What makes a RAG app actually good

A lot of RAG apps work, but only a few work well. The difference usually comes from these:

Better chunking

Bad chunks = bad retrieval.

Tips:

  • keep sections semantically meaningful
  • don’t split tables badly
  • preserve headings/metadata
  • include source info like filename and page number

Metadata filtering

Store metadata such as:

  • file name
  • page number
  • department
  • date
  • access level

Then retrieve with filters, like:

  • only HR docs
  • only 2025 policies
  • only docs user is allowed to see

Hybrid search

Use:

  • vector search + keyword search

This helps when users ask for:

  • exact product codes
  • error IDs
  • names/acronyms

Reranking

After getting top 10 chunks, rerank them with a stronger relevance model and keep top 3–5.

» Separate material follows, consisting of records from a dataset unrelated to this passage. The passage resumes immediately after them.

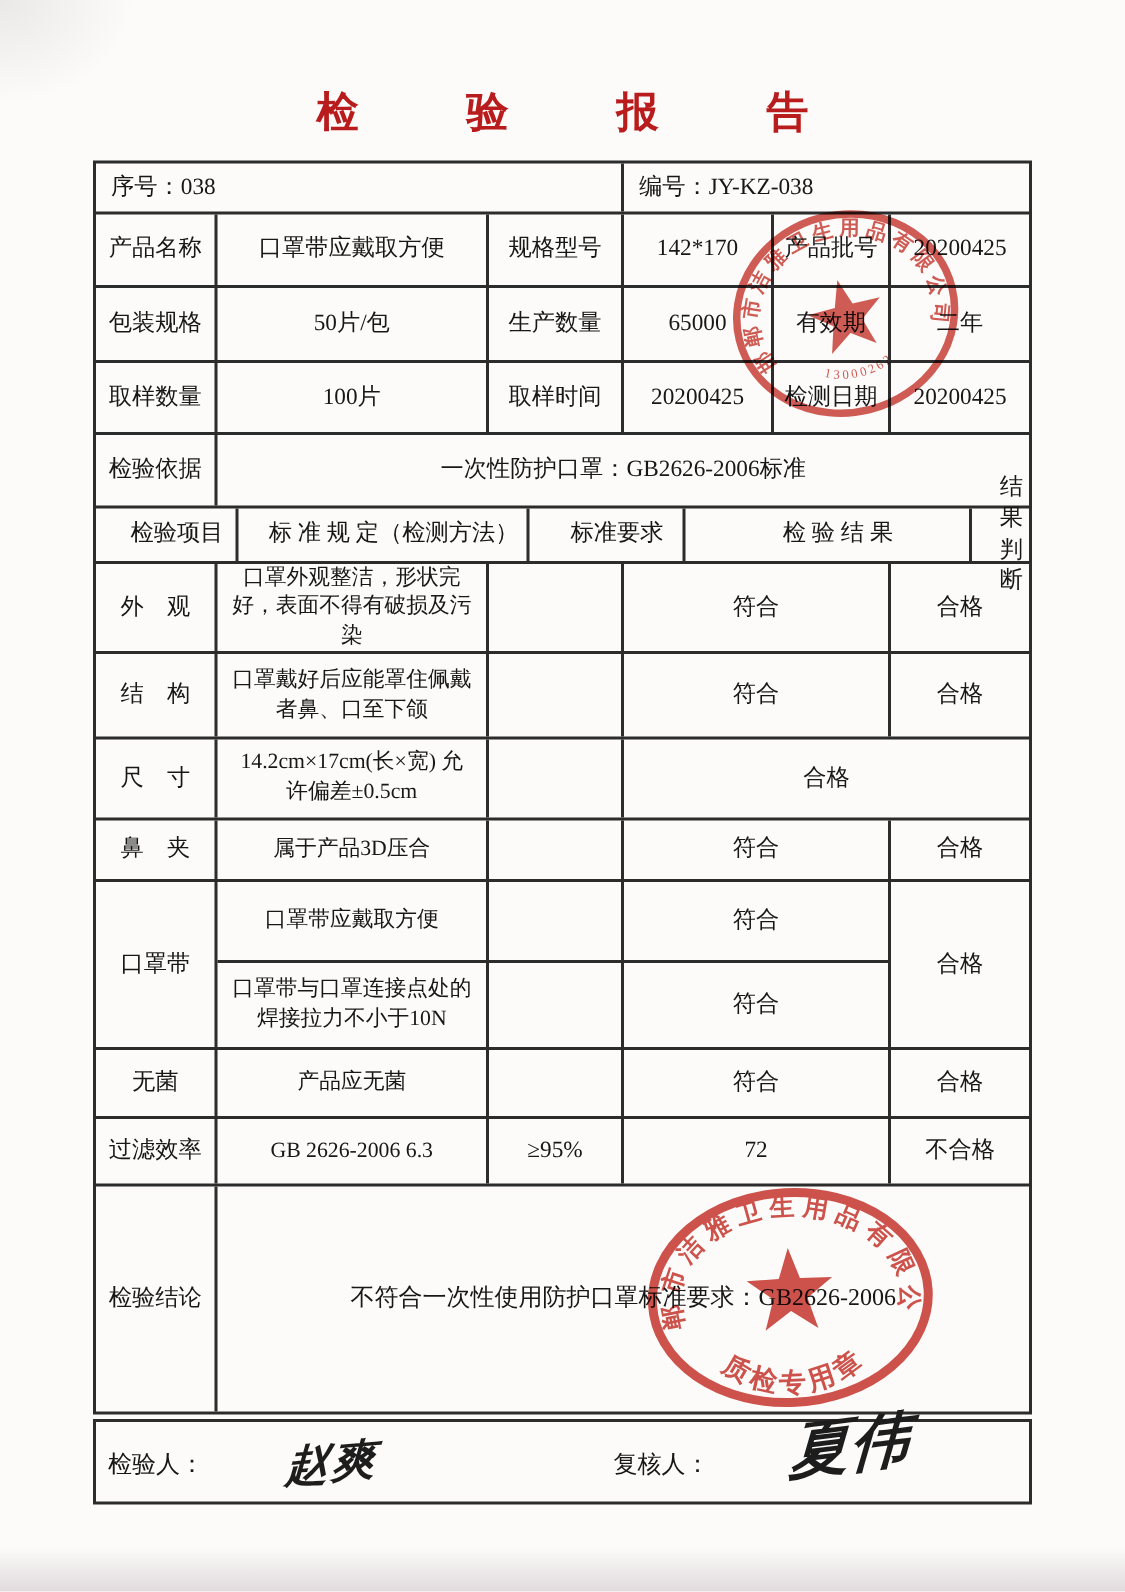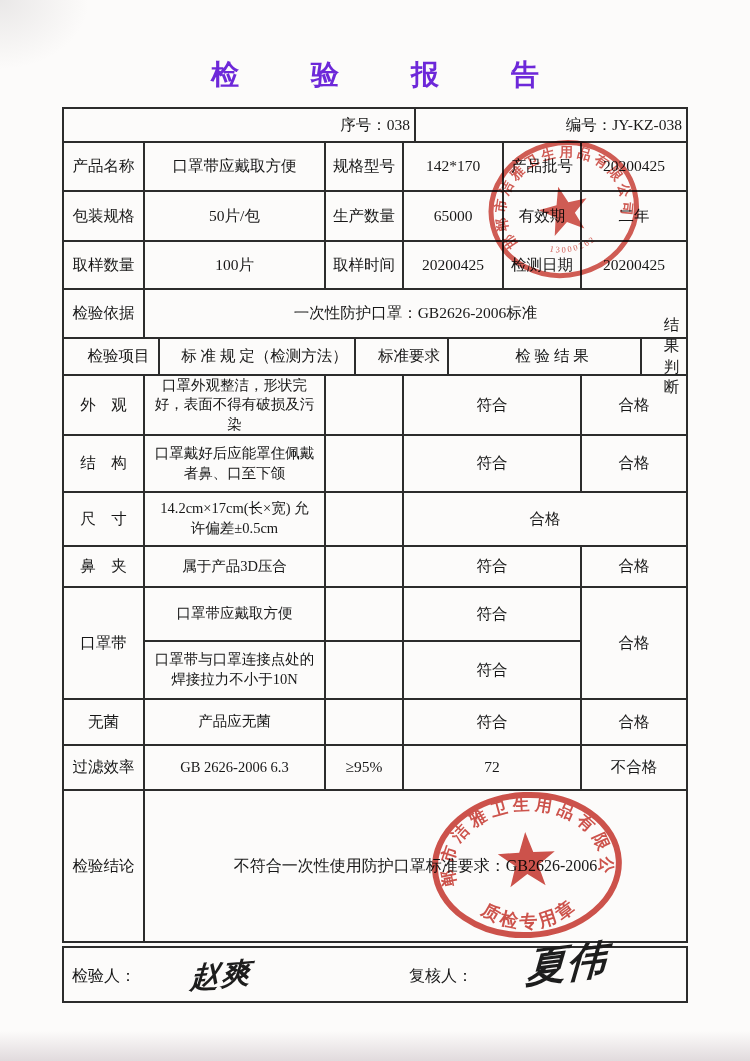--- a/index.html
+++ b/index.html
@@ -11,7 +11,7 @@
   .page::after{content:"";position:absolute;left:0;bottom:0;width:100%;height:30px;
         background:linear-gradient(to bottom, rgba(205,193,198,0), rgba(198,186,192,.5));pointer-events:none;}
   .title{position:absolute;top:56px;left:0;width:100%;text-align:center;
-        font-size:28px;font-weight:700;letter-spacing:22px;text-indent:22px;color:#6d28d9;}
+        font-size:28px;font-weight:700;letter-spacing:22px;text-indent:22px;color:#b91c1c;}
   
   .tbl{position:absolute;left:62px;top:107px;width:626px;height:836px;
         border:2px solid #2c2c2c;box-sizing:border-box;display:flex;flex-direction:column;}

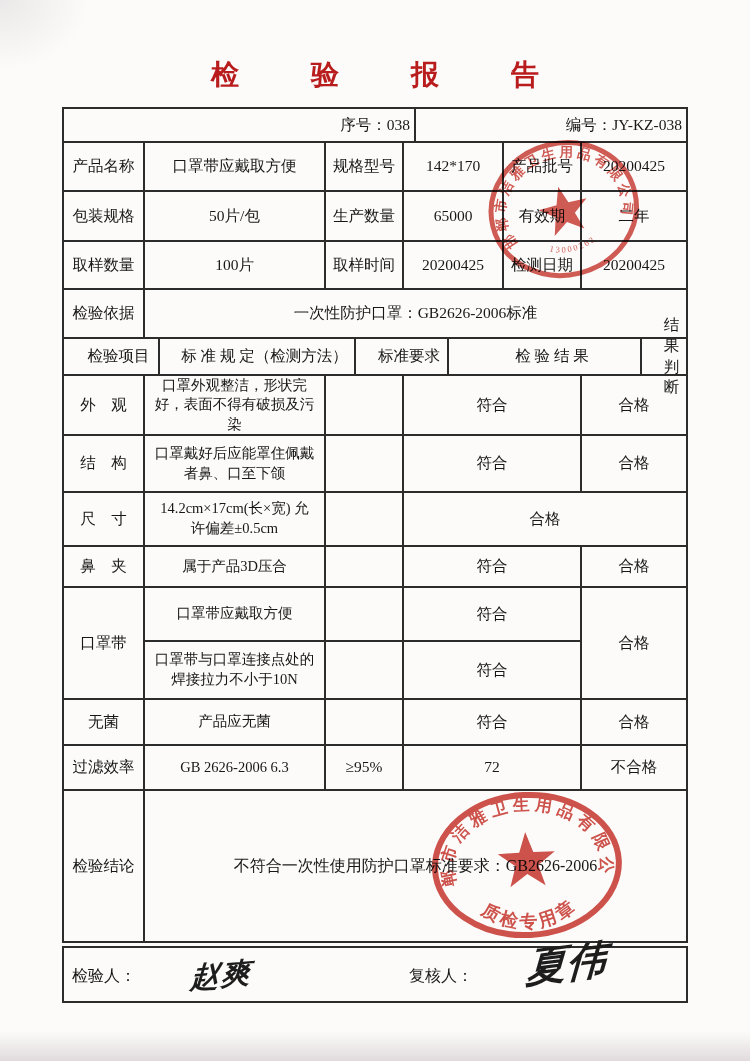--- a/index.html
+++ b/index.html
@@ -21,7 +21,7 @@
         align-items:center;justify-content:center;text-align:center;
         font-size:15.5px;line-height:1.35;padding:2px 4px;white-space:pre-wrap;}
   .cell.end{border-right:none;}
-  .cell.lt{justify-content:flex-end;text-align:left;padding-left:0;}
+  .cell.lt{justify-content:flex-start;text-align:left;padding-left:10px;}
   .std{font-size:14.5px;padding:3px 9px;}
   .w1{width:81px;} .w2{width:181px;} .w3{width:78px;} .w4{width:100px;}
   .w5{width:78px;}  .wR{flex:1;} .w4b{width:178px;}

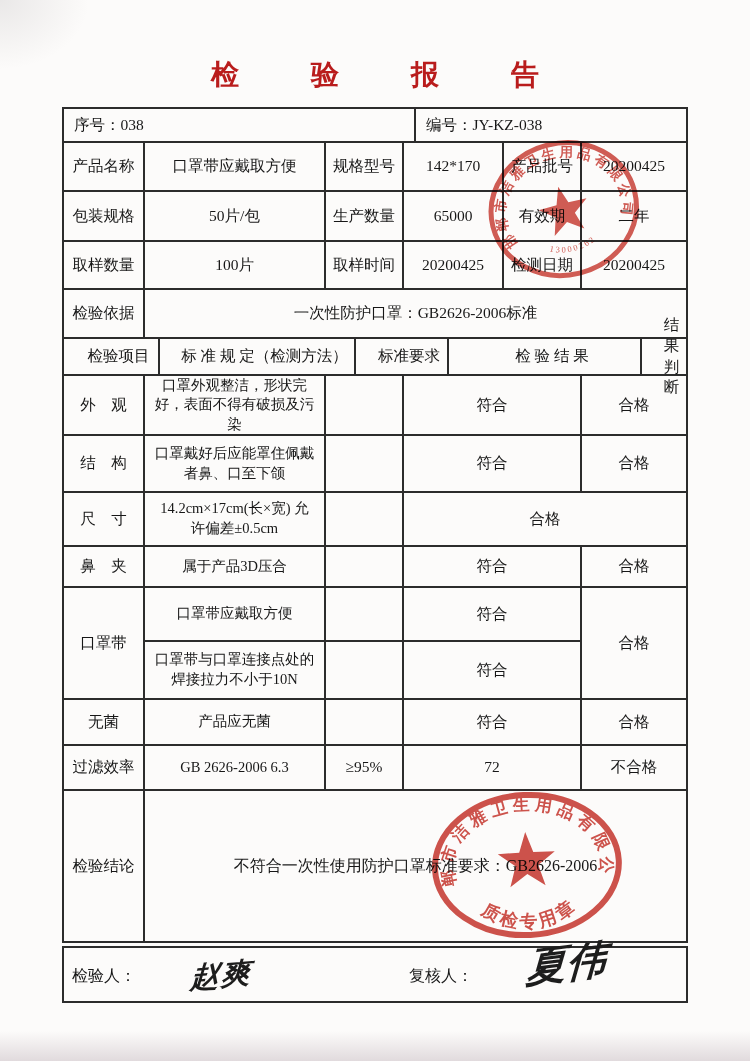--- a/index.html
+++ b/index.html
@@ -23,7 +23,7 @@
   .cell.end{border-right:none;}
   .cell.lt{justify-content:flex-start;text-align:left;padding-left:10px;}
   .std{font-size:14.5px;padding:3px 9px;}
-  .w1{width:81px;} .w2{width:181px;} .w3{width:78px;} .w4{width:100px;}
+  .w1{width:81px;} .w2{width:181px;} .w3{width:90px;} .w4{width:100px;}
   .w5{width:78px;}  .wR{flex:1;} .w4b{width:178px;}
   .hdr{font-weight:400;margin-left:15px;}
   .stack{flex:1;display:flex;flex-direction:column;}

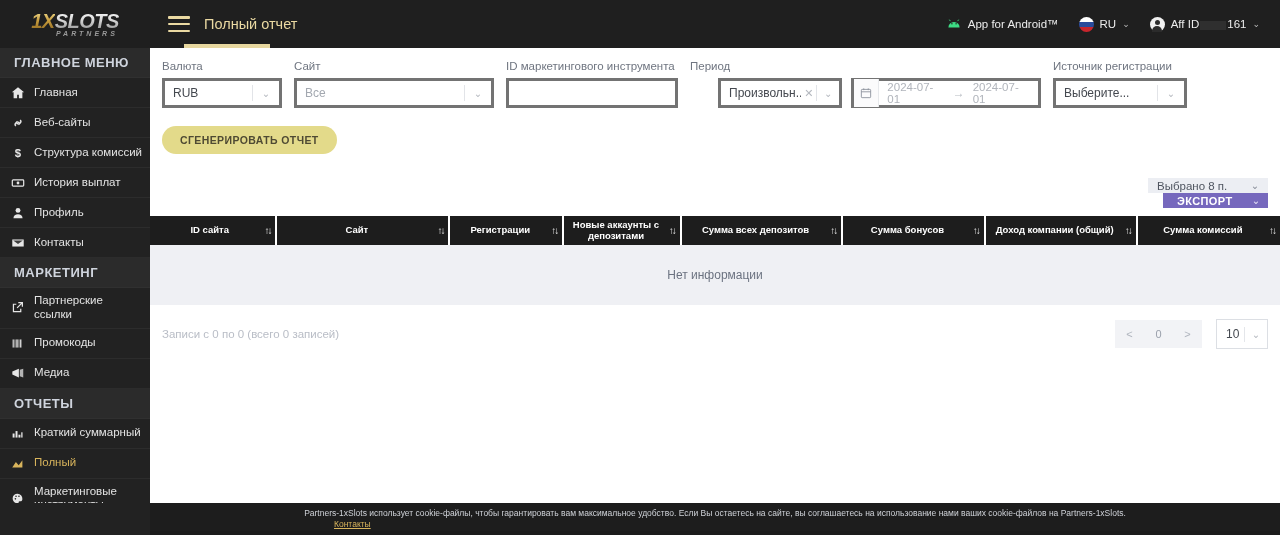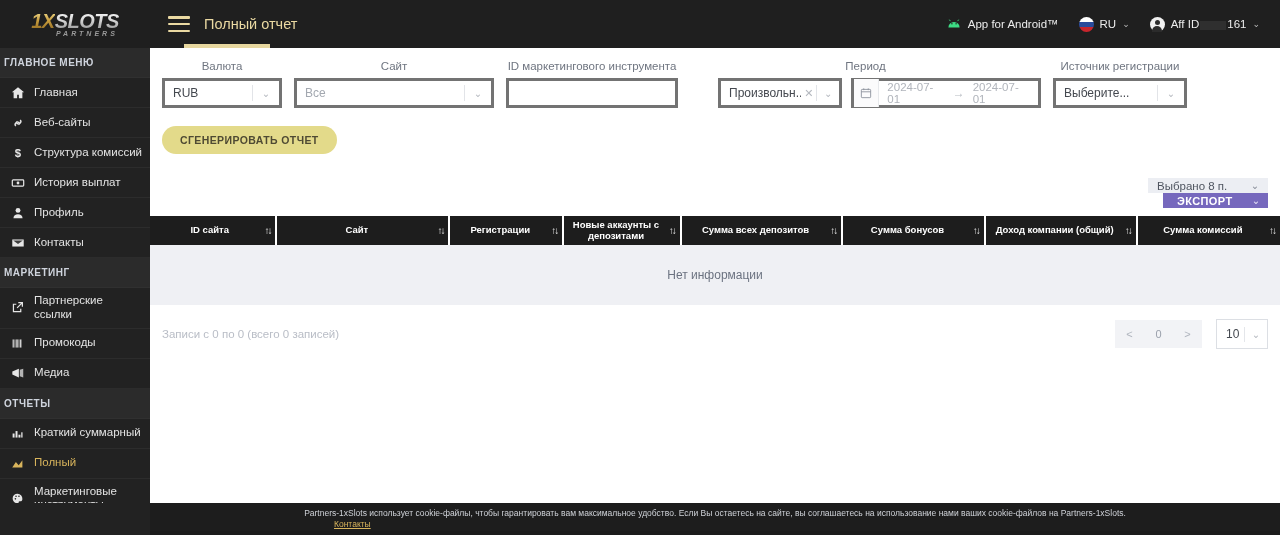--- a/index.html
+++ b/index.html
@@ -48,8 +48,8 @@
   .side-head {
     height: 30px;
     display: flex; align-items: center;
-    padding-left: 4px;
-    font-size: 10px; font-weight: bold;
+    padding-left: 14px;
+    font-size: 13px; font-weight: bold;
     letter-spacing: 0.5px;
     color: #cfd4dd;
     text-transform: uppercase;

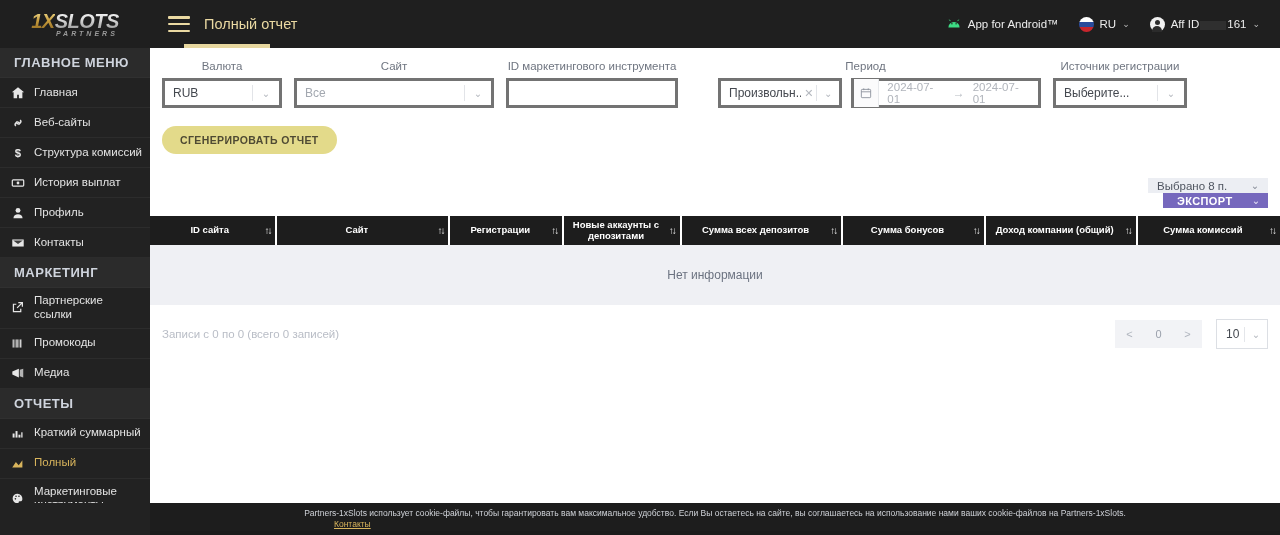--- a/index.html
+++ b/index.html
@@ -150,7 +150,6 @@
   .flabel {
     font-size: 11.5px; color: #6f7580; margin-bottom: 6px;
     white-space: nowrap;
-    text-align: center;
   }
   .ctl {
     height: 30px;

This often improves quality a lot.

Grounded prompting

Use prompts that force the model to stay within context and cite sources.

Example:

  • answer only from context
  • quote source passages when possible
  • say “I don’t know” if unsupported

Citations

Show users where the answer came from:

  • file name
  • page number
  • snippet preview

This builds trust and makes debugging much easier.


Common mistakes

1) Chunks are too large

If chunks are giant, retrieval gets fuzzy.

2) No overlap

Then important context gets chopped in half like an unfortunate sandwich.

3) Bad PDFs

Some PDFs extract terribly. You may need OCR or better parsing.

4) No evaluation

If you don’t test retrieval quality, you won’t know whether the issue is:

  • retrieval
  • prompt
  • model
  • data quality

5) Letting the model answer without guardrails

Always tell it to use only retrieved context.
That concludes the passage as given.